What is expected
Gather all lines in the records below that include the word "subtotal".
[Records shown]
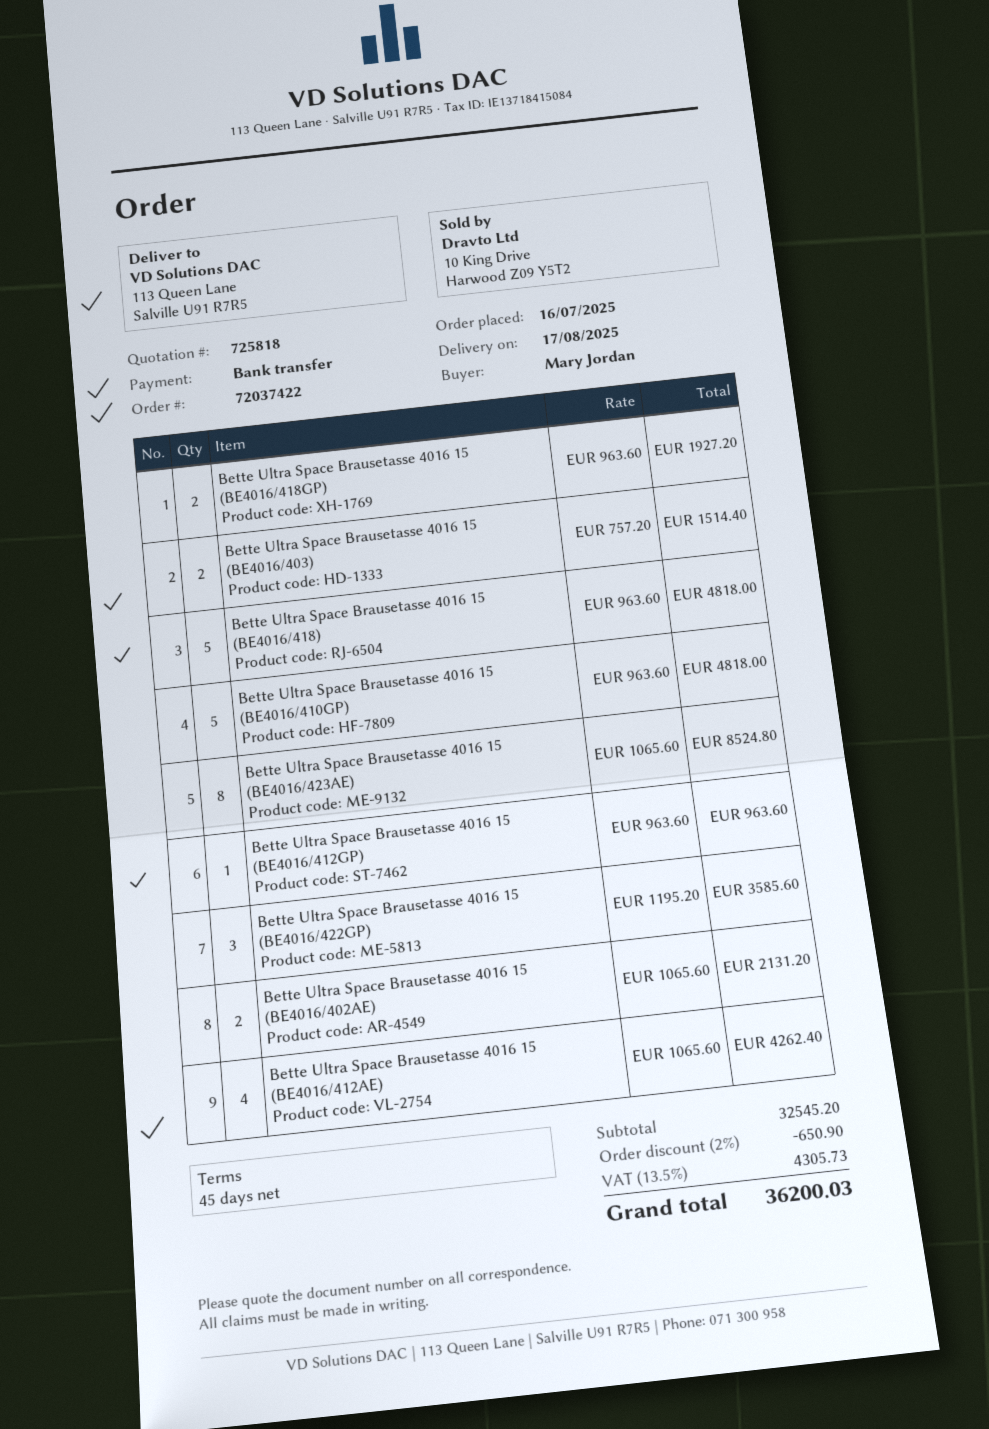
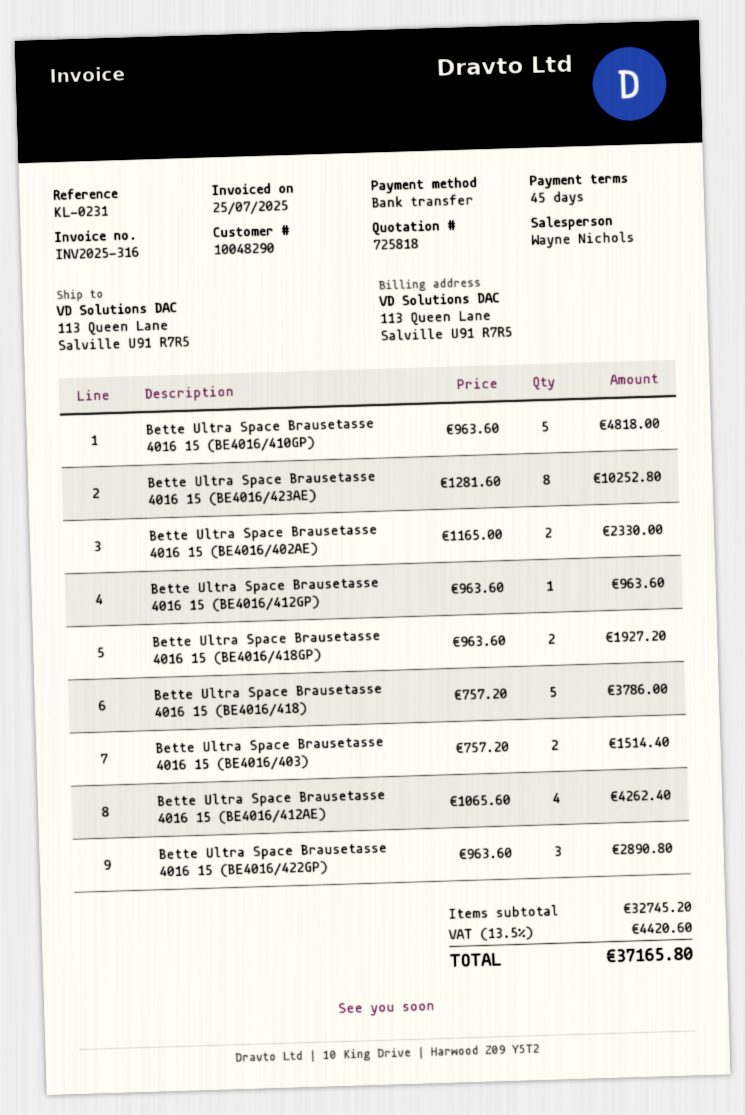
Bette Ultra Space Brausetasse 4016 15 (BE4016/418): 5 x 963.60 = 4818.00 -> 5 x 757.20 = 3786.00
Bette Ultra Space Brausetasse 4016 15 (BE4016/423AE): 8 x 1065.60 = 8524.80 -> 8 x 1281.60 = 10252.80
Bette Ultra Space Brausetasse 4016 15 (BE4016/422GP): 3 x 1195.20 = 3585.60 -> 3 x 963.60 = 2890.80
Bette Ultra Space Brausetasse 4016 15 (BE4016/402AE): 2 x 1065.60 = 2131.20 -> 2 x 1165.00 = 2330.00
subtotal: 32545.20 -> 32745.20
discount: 2% = 650.90 -> none
tax: 13.5% = 4305.73 -> 13.5% = 4420.60
total: 36200.03 -> 37165.80

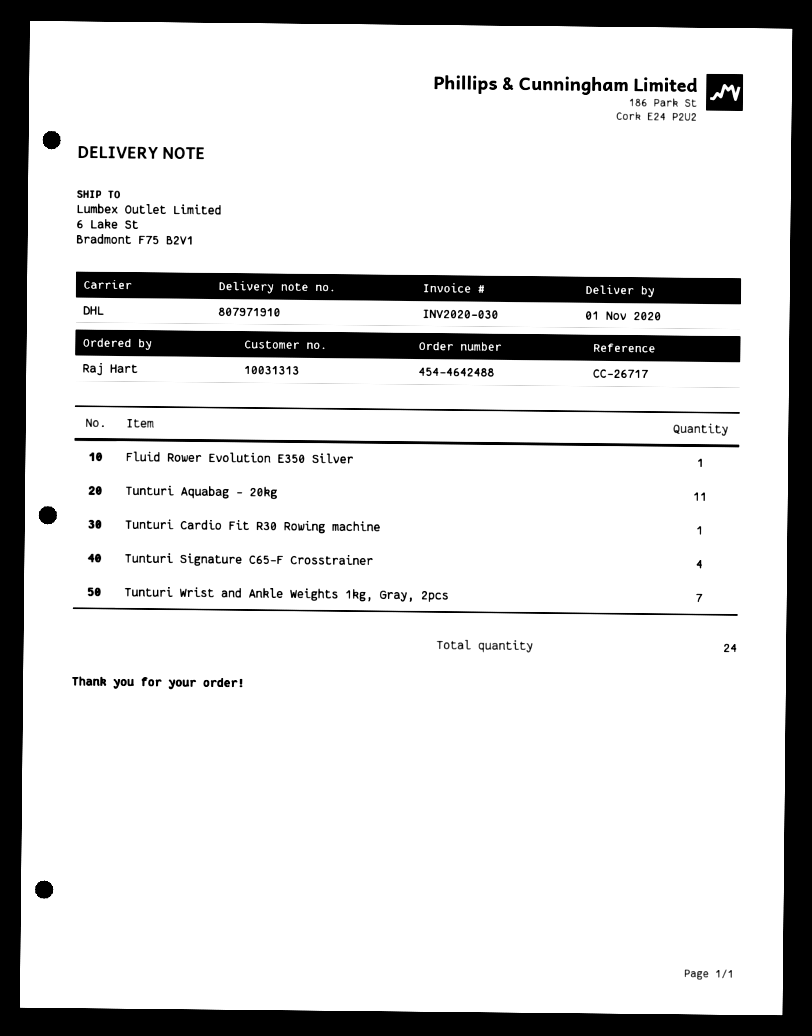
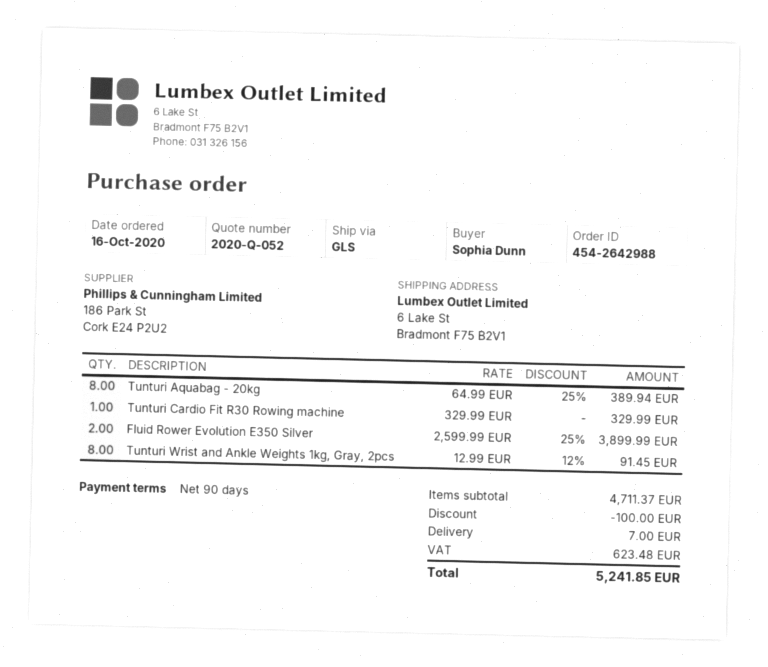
order number: 454-4642488 -> 454-2642988
ordered by: Raj Hart -> Sophia Dunn
shipping method: DHL -> GLS
Fluid Rower Evolution E350 Silver: 1 -> 2
Tunturi Aquabag - 20kg: 11 -> 8
Tunturi Signature C65-F Crosstrainer: 4 -> none
Tunturi Wrist and Ankle Weights 1kg, Gray, 2pcs: 7 -> 8

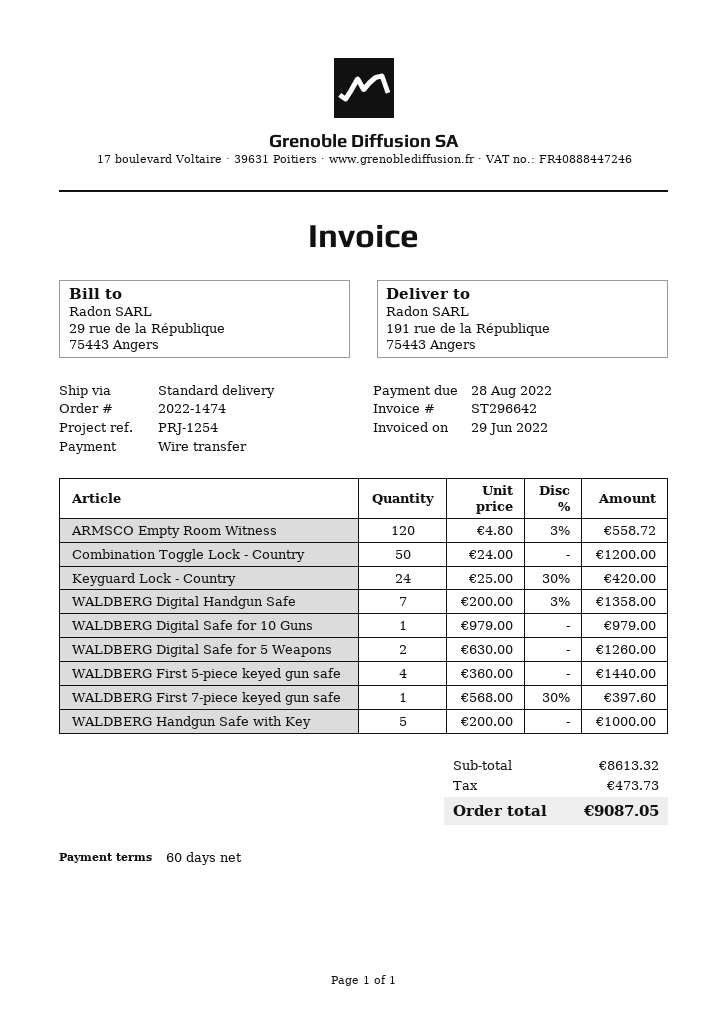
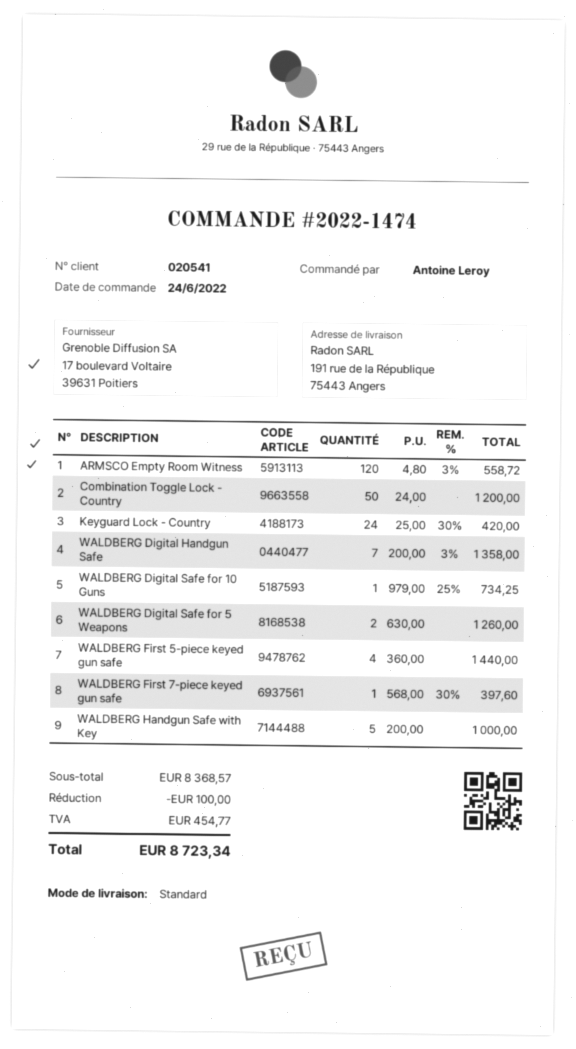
WALDBERG Digital Safe for 10 Guns: 1 x 979.00 = 979.00 -> 1 x 979.00 - 25% = 734.25
subtotal: 8613.32 -> 8368.57
discount: none -> 100.00
tax: 473.73 -> 454.77
total: 9087.05 -> 8723.34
[/Records shown]
Solution
subtotal: 32545.20 -> 32745.20
subtotal: 8613.32 -> 8368.57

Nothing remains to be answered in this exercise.